PROBLEM: For this exercise, report every line of the material that includes "http".

INFORMATION:
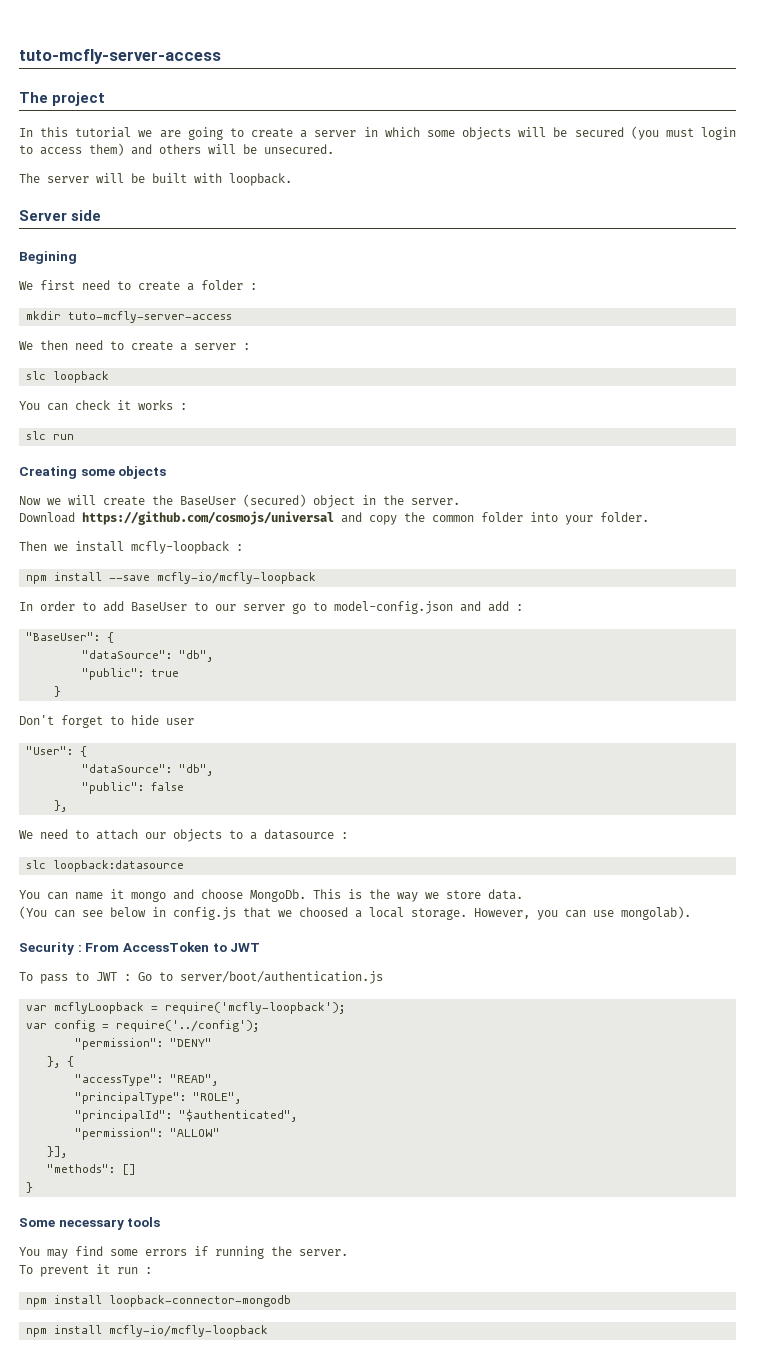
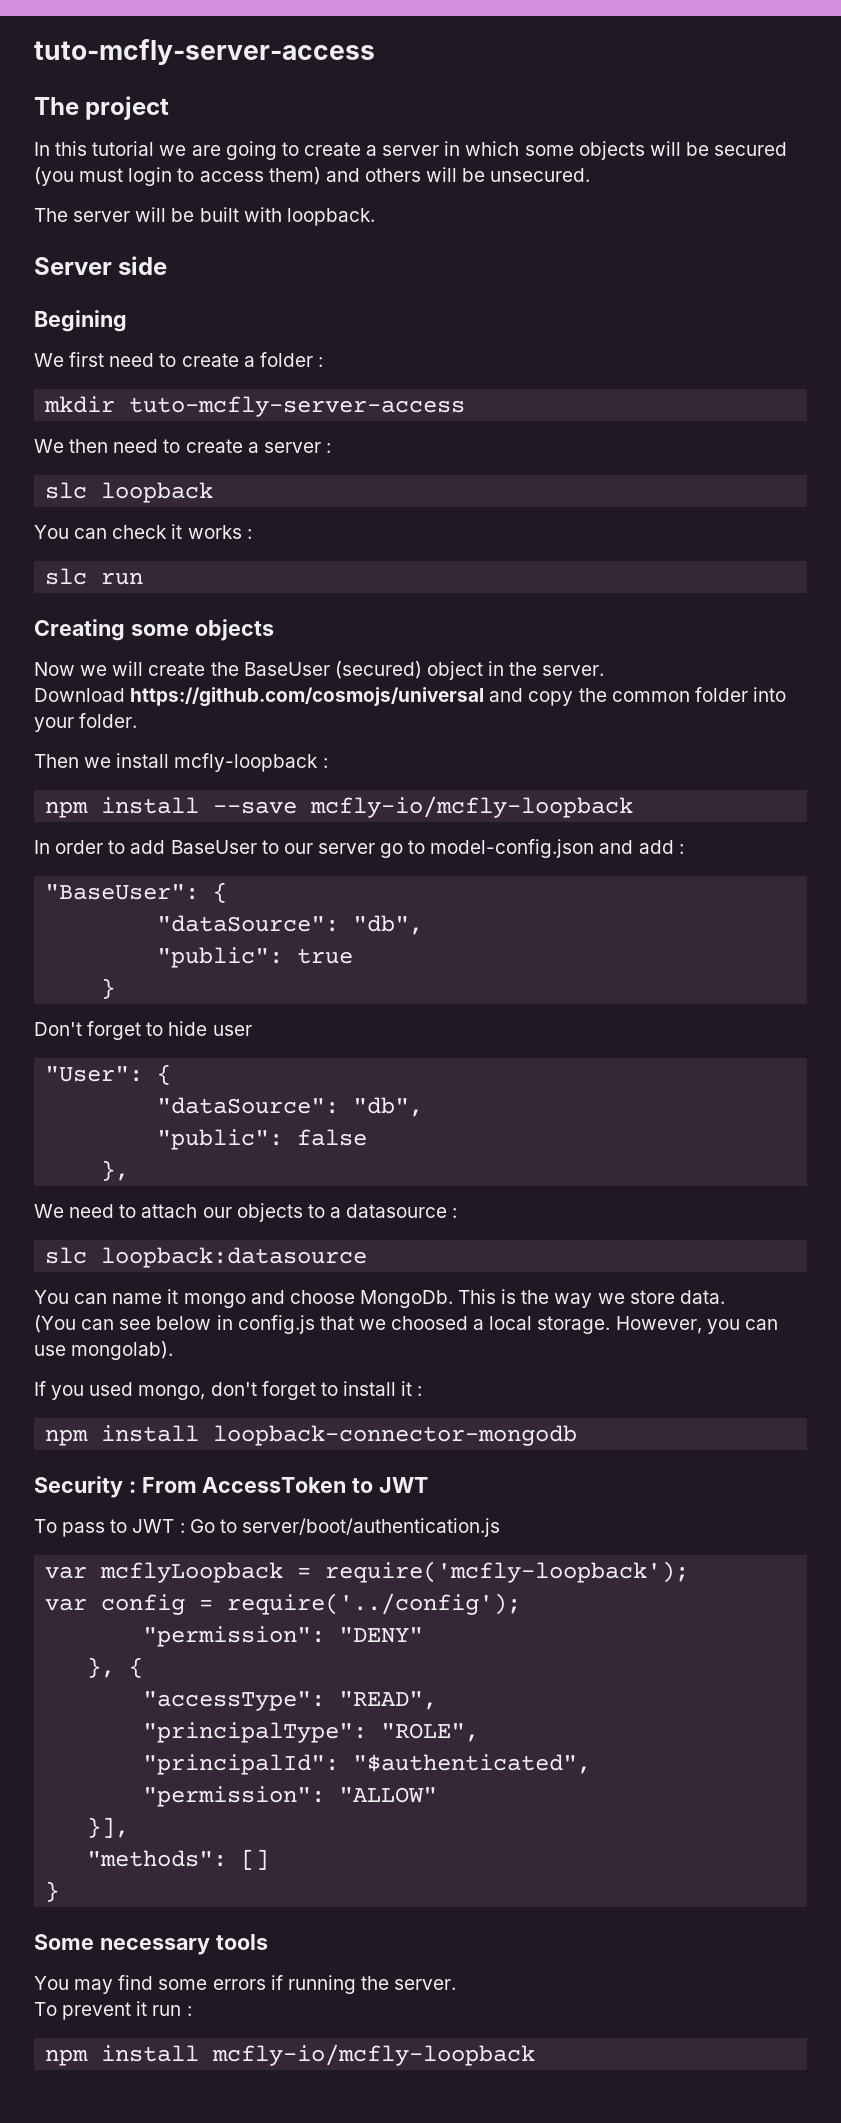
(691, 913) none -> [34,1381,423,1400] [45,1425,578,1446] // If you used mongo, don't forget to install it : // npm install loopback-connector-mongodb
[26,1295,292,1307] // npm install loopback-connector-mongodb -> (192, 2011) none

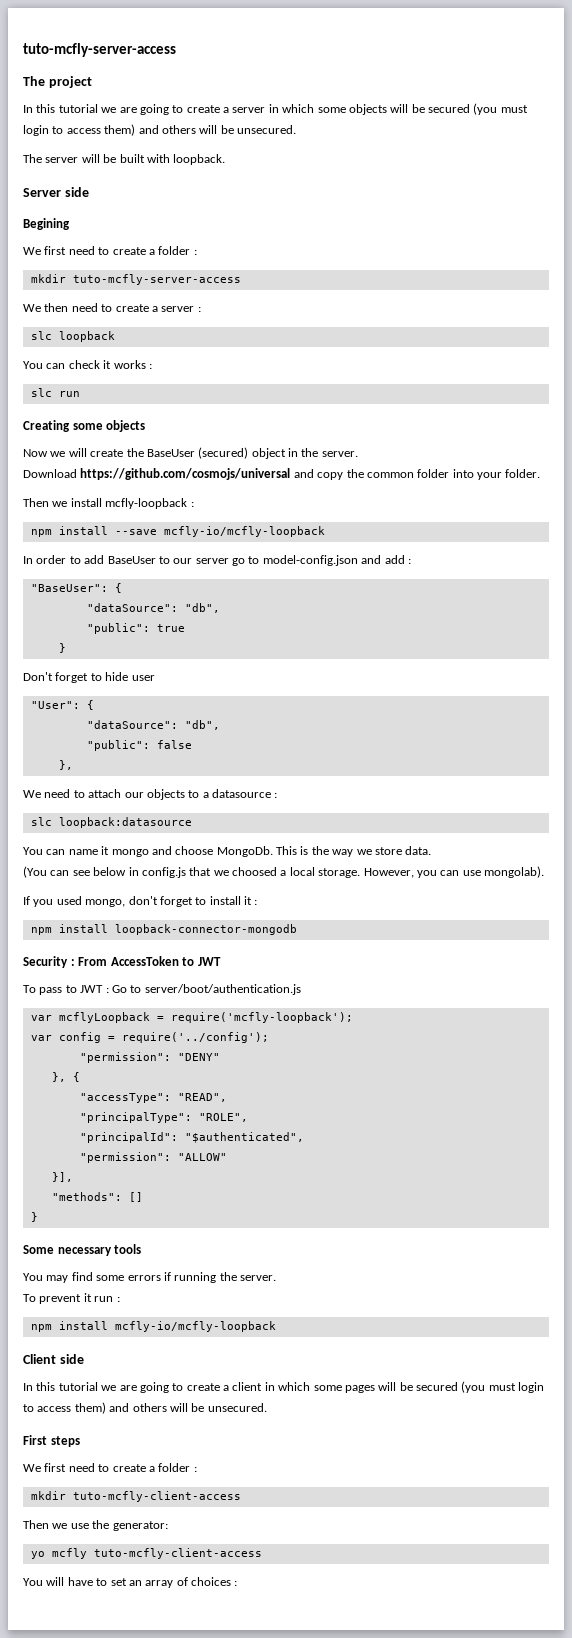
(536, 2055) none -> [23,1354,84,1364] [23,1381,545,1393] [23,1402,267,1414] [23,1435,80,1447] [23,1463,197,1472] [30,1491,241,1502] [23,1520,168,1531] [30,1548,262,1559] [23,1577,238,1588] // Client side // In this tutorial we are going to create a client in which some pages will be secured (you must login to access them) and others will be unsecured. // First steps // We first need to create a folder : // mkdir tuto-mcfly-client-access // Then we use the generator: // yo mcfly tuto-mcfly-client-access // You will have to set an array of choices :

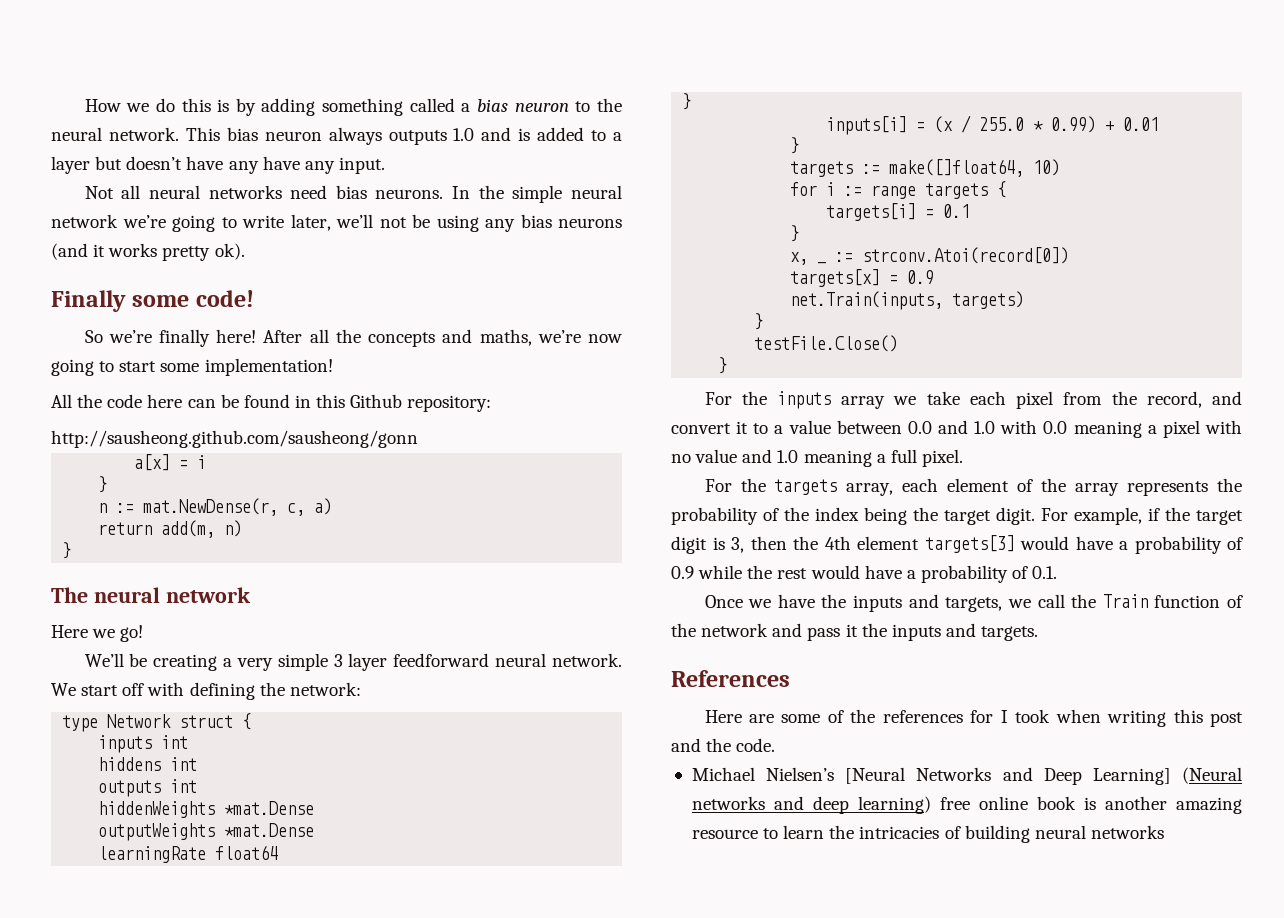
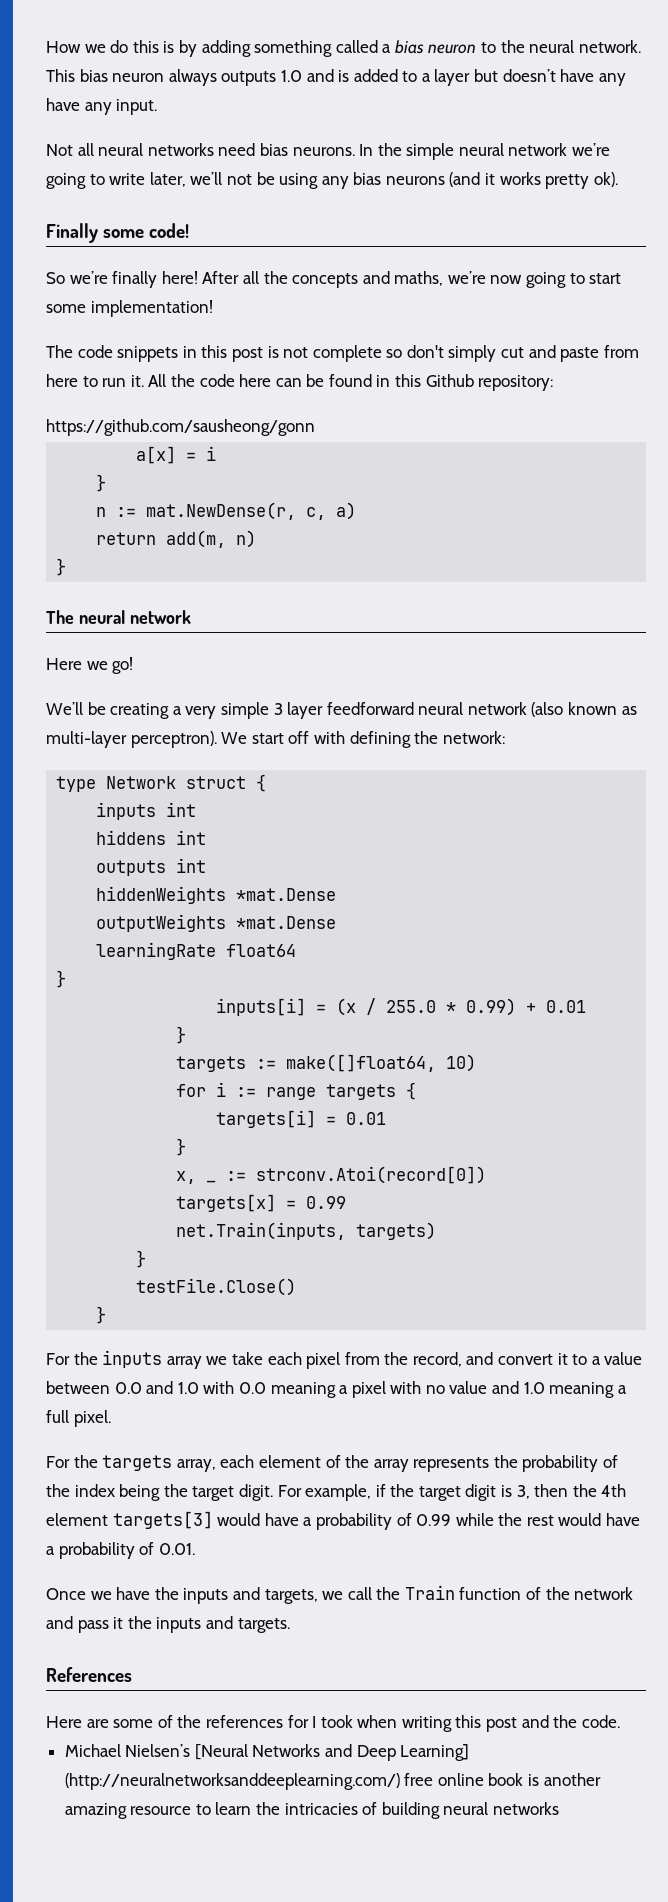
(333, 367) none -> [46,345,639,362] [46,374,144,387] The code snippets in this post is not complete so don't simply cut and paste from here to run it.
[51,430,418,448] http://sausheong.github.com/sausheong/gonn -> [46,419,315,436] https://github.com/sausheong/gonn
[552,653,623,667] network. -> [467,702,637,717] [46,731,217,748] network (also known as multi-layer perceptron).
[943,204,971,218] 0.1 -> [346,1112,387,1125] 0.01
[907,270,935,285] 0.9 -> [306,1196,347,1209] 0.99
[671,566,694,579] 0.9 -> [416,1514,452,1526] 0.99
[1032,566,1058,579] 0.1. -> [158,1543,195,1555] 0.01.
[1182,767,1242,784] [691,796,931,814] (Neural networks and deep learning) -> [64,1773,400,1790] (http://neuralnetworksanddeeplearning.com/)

THE COMPLETED TASK:
[51,430,418,448] http://sausheong.github.com/sausheong/gonn -> [46,419,315,436] https://github.com/sausheong/gonn
[1182,767,1242,784] [691,796,931,814] (Neural networks and deep learning) -> [64,1773,400,1790] (http://neuralnetworksanddeeplearning.com/)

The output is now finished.